Part of malignant aneurysm series — to show that aggressive aneurysms require aggressive solutions. The kind of partially thrombosed, expanding aneurysm where endoluminal strategies like stent-coil are not the right answer. Multi-device FD, parent vessel sacrifice, flow reversal are.

This is a not so aggressive looking PCOM. Not small but also not very ominous-appearing

Post 2 PEDs. Typically, with a good P1, this is plenty. Note strategic high coverage over the aneurysm and single choroidal coverage

Two years later — two more pipes are added.

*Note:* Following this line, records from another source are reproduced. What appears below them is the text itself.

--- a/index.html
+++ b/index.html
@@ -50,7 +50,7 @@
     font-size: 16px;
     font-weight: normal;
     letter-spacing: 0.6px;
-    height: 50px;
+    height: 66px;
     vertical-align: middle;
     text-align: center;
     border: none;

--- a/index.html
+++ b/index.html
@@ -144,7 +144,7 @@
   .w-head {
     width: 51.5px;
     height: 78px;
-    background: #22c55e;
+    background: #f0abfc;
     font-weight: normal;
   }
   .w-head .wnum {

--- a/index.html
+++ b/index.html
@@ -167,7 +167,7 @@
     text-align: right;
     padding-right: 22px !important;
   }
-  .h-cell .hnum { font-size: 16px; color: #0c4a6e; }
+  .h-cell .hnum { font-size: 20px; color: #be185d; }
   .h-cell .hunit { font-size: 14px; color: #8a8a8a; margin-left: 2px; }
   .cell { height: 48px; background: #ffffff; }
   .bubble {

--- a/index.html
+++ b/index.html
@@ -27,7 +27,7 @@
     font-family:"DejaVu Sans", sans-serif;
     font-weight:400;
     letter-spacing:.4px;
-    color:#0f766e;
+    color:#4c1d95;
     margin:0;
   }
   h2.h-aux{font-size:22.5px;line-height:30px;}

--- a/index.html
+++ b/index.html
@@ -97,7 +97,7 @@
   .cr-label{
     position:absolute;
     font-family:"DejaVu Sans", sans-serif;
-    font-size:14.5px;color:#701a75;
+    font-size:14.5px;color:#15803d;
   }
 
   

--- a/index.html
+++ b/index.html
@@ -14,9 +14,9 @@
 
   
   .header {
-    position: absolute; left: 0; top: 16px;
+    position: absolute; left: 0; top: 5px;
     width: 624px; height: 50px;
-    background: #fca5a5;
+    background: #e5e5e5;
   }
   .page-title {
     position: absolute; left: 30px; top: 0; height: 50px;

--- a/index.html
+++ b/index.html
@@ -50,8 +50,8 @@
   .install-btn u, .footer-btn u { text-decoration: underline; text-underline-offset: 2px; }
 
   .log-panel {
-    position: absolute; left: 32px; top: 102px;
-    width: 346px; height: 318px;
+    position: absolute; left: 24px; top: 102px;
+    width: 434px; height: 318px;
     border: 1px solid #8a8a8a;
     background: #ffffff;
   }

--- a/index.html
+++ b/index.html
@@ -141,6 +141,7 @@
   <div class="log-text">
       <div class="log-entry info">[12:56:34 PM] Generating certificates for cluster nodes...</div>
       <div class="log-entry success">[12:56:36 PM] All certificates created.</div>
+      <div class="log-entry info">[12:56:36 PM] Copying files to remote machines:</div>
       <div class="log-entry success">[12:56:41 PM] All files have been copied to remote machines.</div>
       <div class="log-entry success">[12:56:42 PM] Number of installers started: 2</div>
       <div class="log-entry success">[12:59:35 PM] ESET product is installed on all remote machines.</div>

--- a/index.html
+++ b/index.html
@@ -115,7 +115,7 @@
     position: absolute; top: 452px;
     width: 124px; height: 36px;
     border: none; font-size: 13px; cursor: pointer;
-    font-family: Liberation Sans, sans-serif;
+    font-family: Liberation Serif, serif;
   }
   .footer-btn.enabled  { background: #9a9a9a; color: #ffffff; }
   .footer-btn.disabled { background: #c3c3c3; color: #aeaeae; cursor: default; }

Can one argue this is a mistake — if two did not do it, will four? Its a valid point, as you can guess

One year after, still here… What we dont understand is why. What we do know is that one Pipe would have surely not been enough. It is also possible that having all these Pipes stopped the aneurysm from growing much more… Never know, but we have sure seen what happens when these are underterated

What to do? Coiling it through P1 risks the thalamoperforator. Undercoiling is not a good idea. The solution is to Pipe across the P1

This is changing flow dynamics for sure. One year later, finally gone. Note how the aneurysm deflated, closing the distance between the two pipe constructs.

Conclusion — real flow modifications are necessary to address this problem.